İLK YAYININ HEYECANI: ZAFER BİZİM Karmaşık bir kablo sistemiyle stüdyoya üç kamerayı yerleştirdikten sonra dünyanın en ilkel yayın kumanda masasında Ahmet omzuna dokunduğumda VHS kaseti oynatıyor, Ertuğrul Ağabey ise sırtına vurduğumda sesi açıyordu.

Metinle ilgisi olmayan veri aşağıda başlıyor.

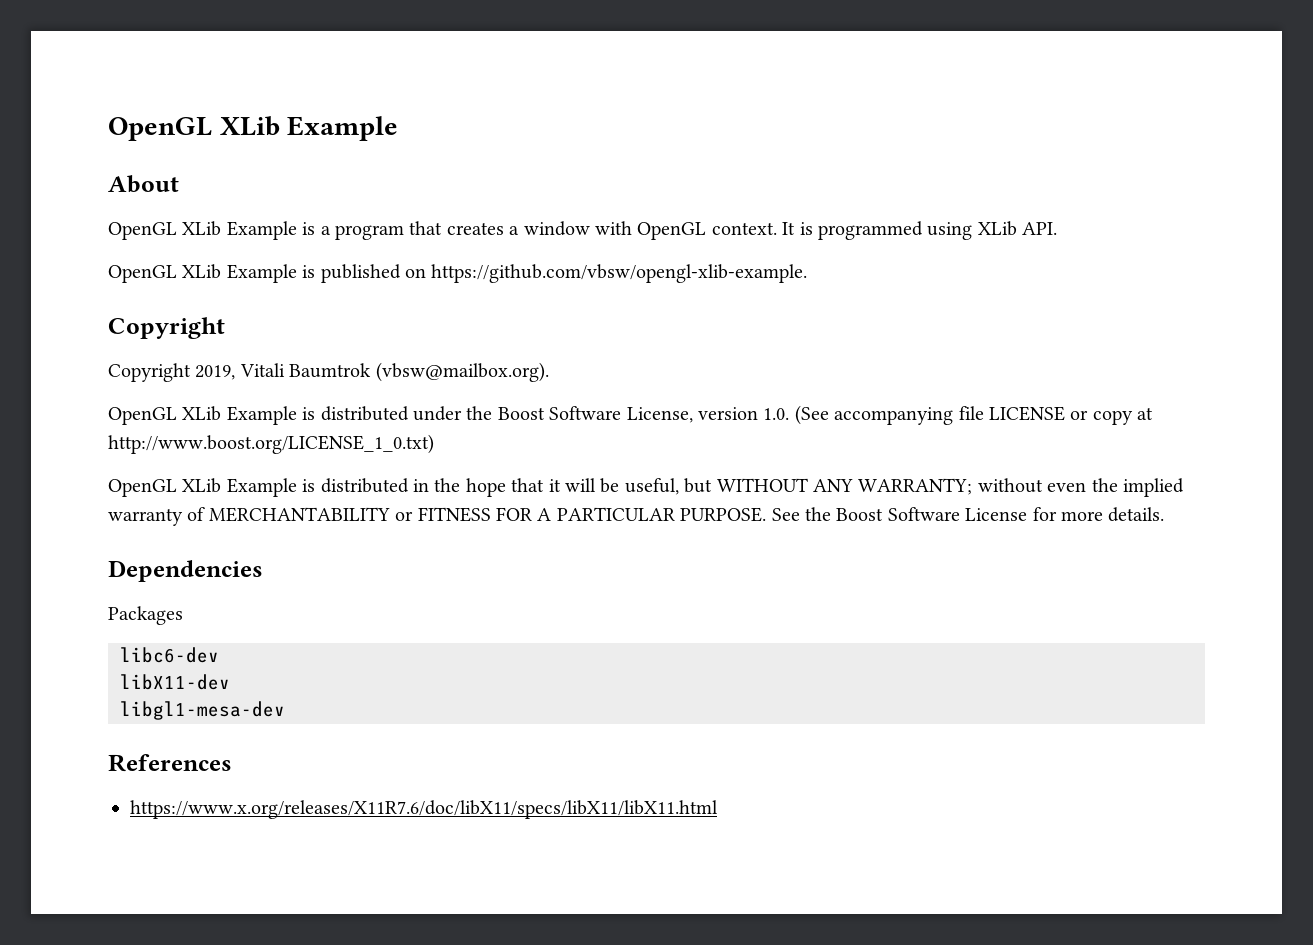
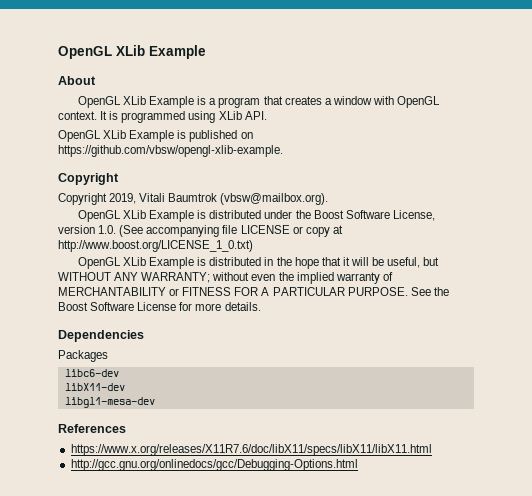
(718, 809) none -> [70,459,358,471] // http://gcc.gnu.org/onlinedocs/gcc/Debugging-Options.html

Nihayetinde dünyanın en güzel haber sunucularından Hicran Yavuz (seçkin tiyatrocu) arkadaşımız ana haberi “Şen ve esen kalın!” diyerek bitirdiğinde rejide sevinçle birbirimize “Venceromos/Zafer bizim!” diyerek sarıldık.

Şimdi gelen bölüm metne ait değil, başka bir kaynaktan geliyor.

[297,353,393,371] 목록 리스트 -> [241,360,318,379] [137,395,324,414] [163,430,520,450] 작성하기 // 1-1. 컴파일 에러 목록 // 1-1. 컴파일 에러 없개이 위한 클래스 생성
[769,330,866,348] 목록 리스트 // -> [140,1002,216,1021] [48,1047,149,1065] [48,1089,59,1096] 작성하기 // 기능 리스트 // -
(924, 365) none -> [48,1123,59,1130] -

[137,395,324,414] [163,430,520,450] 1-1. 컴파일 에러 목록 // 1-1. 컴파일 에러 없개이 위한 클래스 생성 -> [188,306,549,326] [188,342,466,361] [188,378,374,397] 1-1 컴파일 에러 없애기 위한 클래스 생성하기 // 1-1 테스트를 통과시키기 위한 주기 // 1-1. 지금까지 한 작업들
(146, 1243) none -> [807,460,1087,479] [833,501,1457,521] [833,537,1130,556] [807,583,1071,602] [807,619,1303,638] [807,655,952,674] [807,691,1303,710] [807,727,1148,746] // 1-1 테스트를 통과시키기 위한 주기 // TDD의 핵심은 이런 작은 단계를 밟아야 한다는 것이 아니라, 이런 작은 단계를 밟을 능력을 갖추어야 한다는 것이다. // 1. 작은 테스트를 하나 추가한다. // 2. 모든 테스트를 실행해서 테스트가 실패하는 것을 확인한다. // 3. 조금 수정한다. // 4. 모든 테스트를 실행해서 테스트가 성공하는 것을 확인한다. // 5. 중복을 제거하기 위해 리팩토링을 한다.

O dönemde çeşitli gazetecilerin ilgili odağı olmuştuk.
Sık sık ziyaretimize geliyorlardı.
Güvenle öğle yemeğine de davet ederdik zira her gün mutfakta ana ve tek yemek pirzola ya da et kavurma çıkıyordu.
Bu “dost” gazeteciler öğle menüsünü yedikten sonra “Aydınlıkçılar parayı nereden buluyor?” sorusunu yaymaya başladı.

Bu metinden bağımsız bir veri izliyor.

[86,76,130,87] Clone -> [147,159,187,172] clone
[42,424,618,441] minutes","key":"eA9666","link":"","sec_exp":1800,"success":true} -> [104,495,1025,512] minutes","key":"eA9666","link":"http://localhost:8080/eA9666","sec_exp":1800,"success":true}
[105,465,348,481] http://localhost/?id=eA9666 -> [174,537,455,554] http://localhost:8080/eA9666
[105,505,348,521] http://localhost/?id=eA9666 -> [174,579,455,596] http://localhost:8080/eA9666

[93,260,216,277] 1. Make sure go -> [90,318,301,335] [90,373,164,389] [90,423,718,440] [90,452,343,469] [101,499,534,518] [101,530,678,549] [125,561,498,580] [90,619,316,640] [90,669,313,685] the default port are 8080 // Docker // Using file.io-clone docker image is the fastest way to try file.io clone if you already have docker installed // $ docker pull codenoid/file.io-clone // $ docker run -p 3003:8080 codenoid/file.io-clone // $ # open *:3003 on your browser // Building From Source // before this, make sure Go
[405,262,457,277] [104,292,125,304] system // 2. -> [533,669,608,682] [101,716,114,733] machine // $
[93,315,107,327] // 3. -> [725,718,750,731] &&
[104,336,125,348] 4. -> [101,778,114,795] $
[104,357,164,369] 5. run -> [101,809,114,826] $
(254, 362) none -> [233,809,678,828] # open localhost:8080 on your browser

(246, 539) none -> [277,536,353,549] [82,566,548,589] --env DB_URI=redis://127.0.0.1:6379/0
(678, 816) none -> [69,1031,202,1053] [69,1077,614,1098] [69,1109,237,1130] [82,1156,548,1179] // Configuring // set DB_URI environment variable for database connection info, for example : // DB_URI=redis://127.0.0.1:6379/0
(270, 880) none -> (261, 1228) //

Ertuğrul Ağabey “Hakan, yemek listesine lütfen biraz sebze ekle, her gün et sıkıntı yaratıyor.” dediğinde; “Abi sebze için paramız yok.” yanıtını duyunca şaşırıp “Pirzola için para var da sebze için mi yok!” diye çıkıştı.
Ona her gün on kilo civarında gelen etin Üsküdar Karacaahmet Dergâhı’nın yolladığı adak etlerinden olduğunu anlattığımda şaşırmıştı… SİNEMA-GÖZ AKIMININ TEMSİLCİSİYDİ Birçok belgesel film çekti, Ulusal Kanal için köy köy dolaştı, üreticinin sorunlarını dile getirdi.
Sinema-Göz akımının günümüz temsilcisiydi.
Sinema-Göz, gerçeği görünen kılan, karanlığı aydınlatan, maskeli olanı yalınlaştıran, oyunsuz/oyuncusuz sinema yöntemidir. “Sinema-Göz”, dünyanın sosyalizme ulaşma amacıyla sürdürülen mücadelede, bilim ve sinematografik belgenin birleşimi, gerçeğin sinema perdesinde gösterme eylemidir.
NATO Gladyosu imalatı gruplar 1 Mayıs’ta Türk Bayrağı taşıdığımız için saldırdığında Ertuğrul Ağabey’in uçan tekmesiyle onları telef edişi tüm televizyonlarda yayınlandı.
Sonuna kadar Türkiye ve dünyanın aydınlık geleceği için mücadele etti.
Hüznü az, gururu çok bıraktı.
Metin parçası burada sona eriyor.